**TASK STATEMENT**. Line count for "customer": say how many lines of the data contain it, with no other text.

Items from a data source
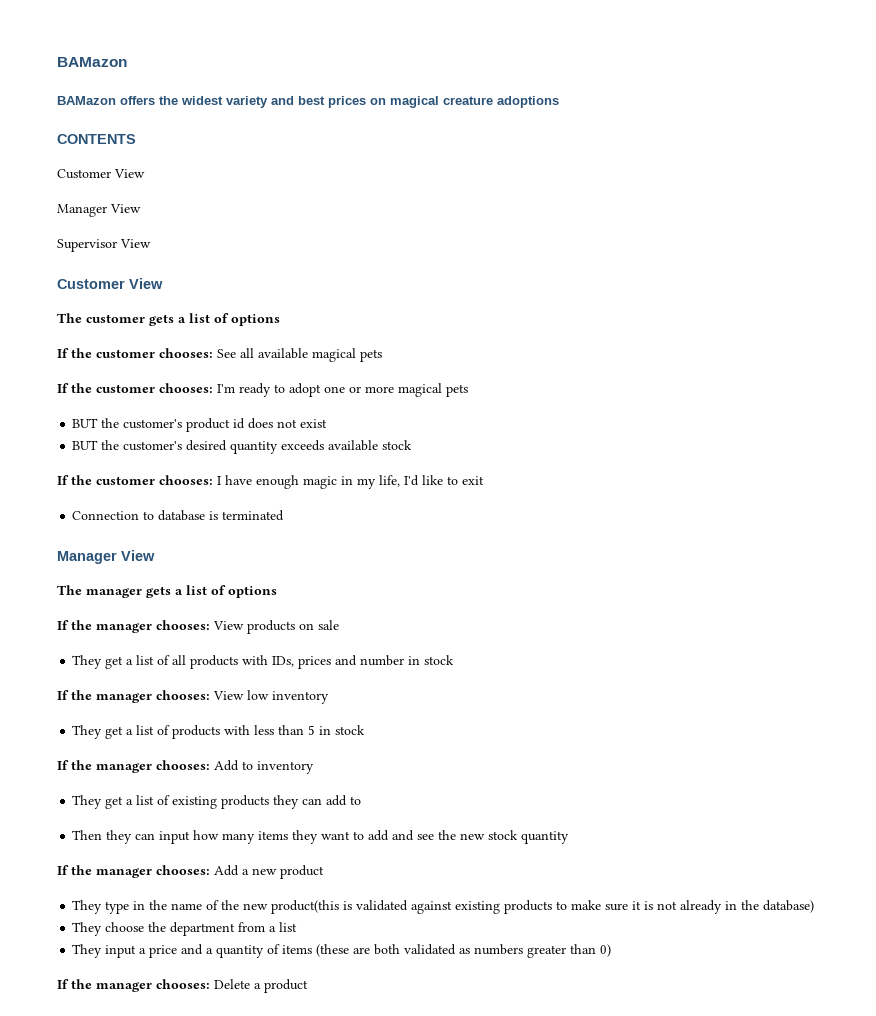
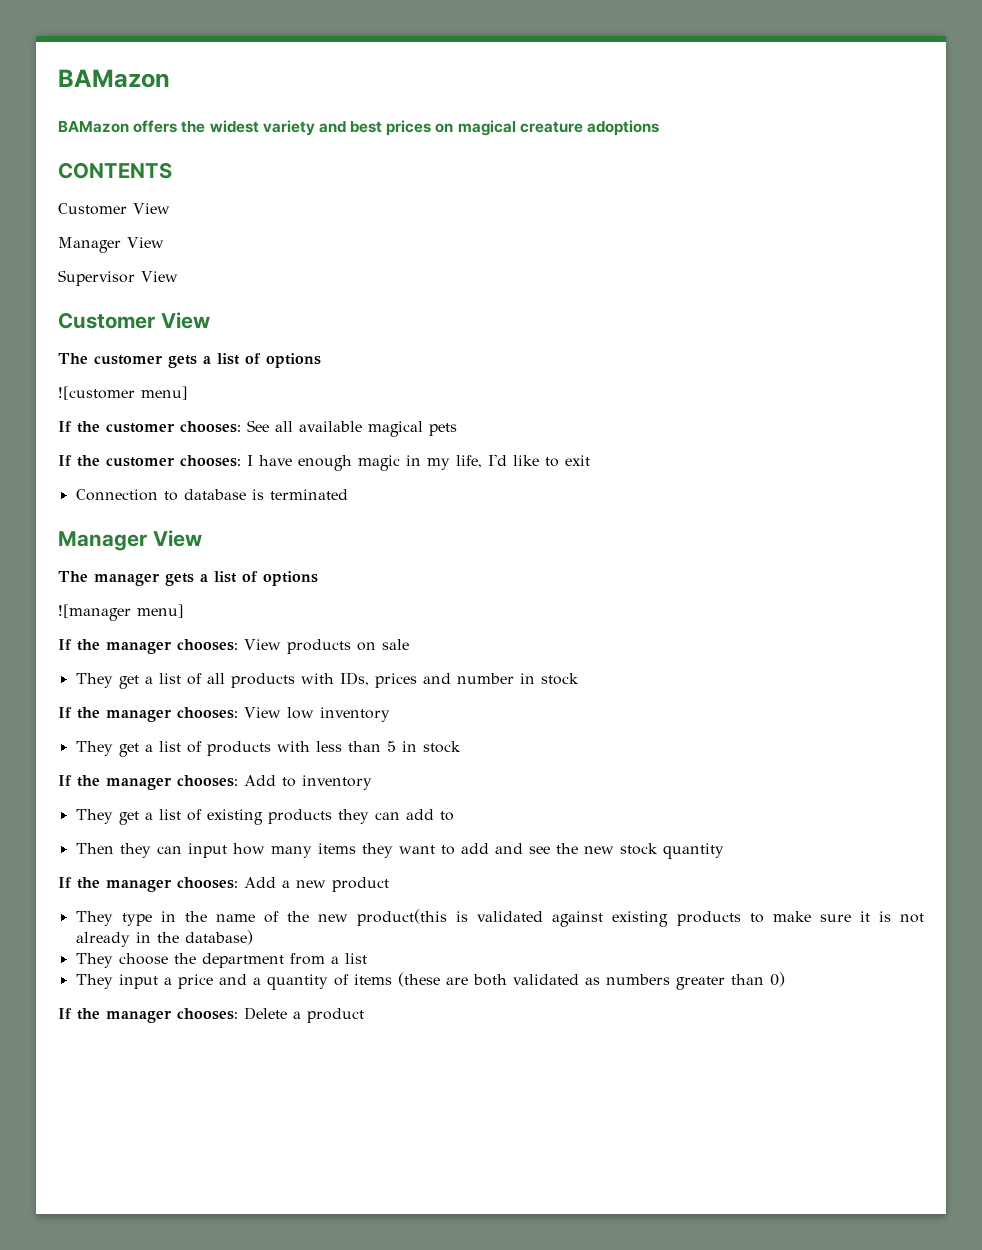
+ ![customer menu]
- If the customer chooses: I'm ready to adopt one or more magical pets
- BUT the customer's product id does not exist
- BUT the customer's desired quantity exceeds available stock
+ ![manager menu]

**THE COMPLETED TASK**. 4